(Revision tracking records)
══════════════════════════════

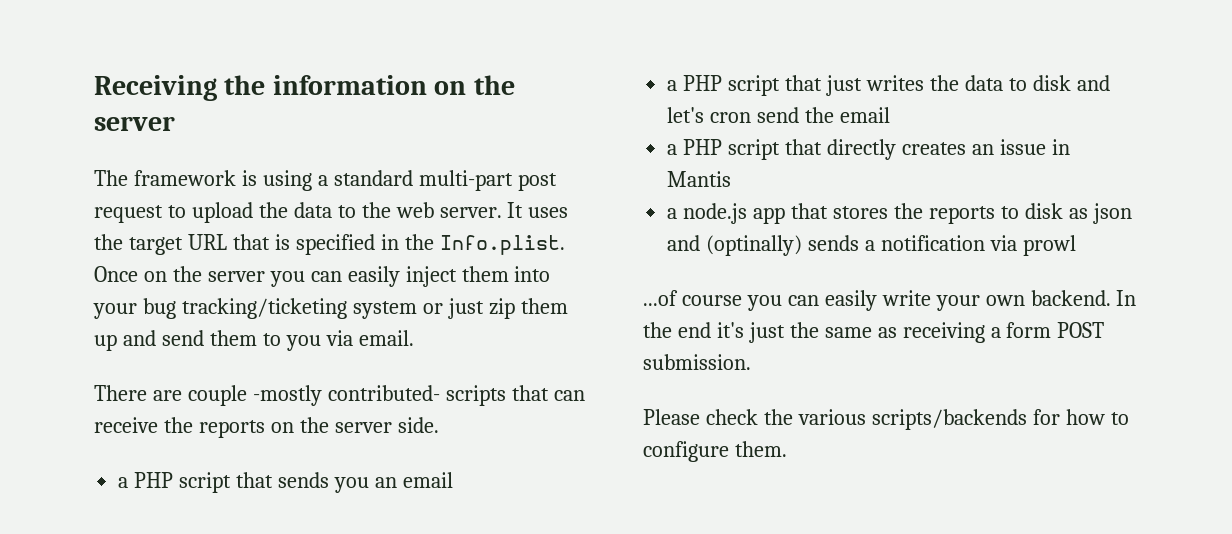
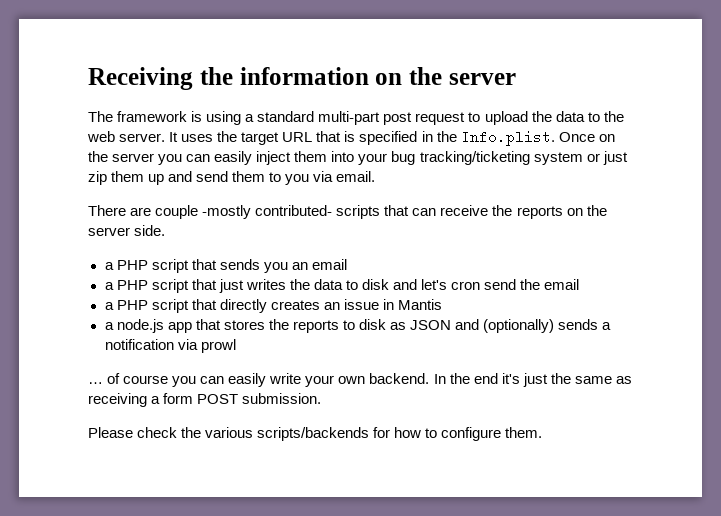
[1092,203,1132,224] [667,235,803,256] json and (optinally) -> [410,319,555,333] JSON and (optionally)
[643,290,678,306] ...of -> [88,373,121,384] … of

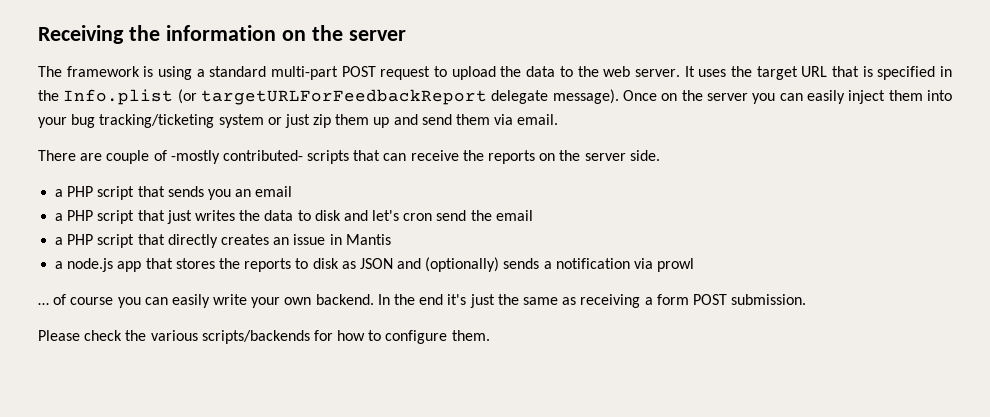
[383,112,413,125] post -> [341,66,376,77] POST
[460,130,555,146] Info.plist. -> [63,89,619,105] Info.plist (or targetURLForFeedbackReport delegate message).
[269,172,310,185] to you -> (491, 119) none
(199, 212) none -> [153,150,167,161] of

══════════════════════════════

▶ Exercise directions
A word-for-word copy of the data above is needed, one that omits the pictures.

▶ Task solution
[1092,203,1132,224] [667,235,803,256] json and (optinally) -> [410,319,555,333] JSON and (optionally)
[643,290,678,306] ...of -> [88,373,121,384] … of

[383,112,413,125] post -> [341,66,376,77] POST
[460,130,555,146] Info.plist. -> [63,89,619,105] Info.plist (or targetURLForFeedbackReport delegate message).
[269,172,310,185] to you -> (491, 119) none
(199, 212) none -> [153,150,167,161] of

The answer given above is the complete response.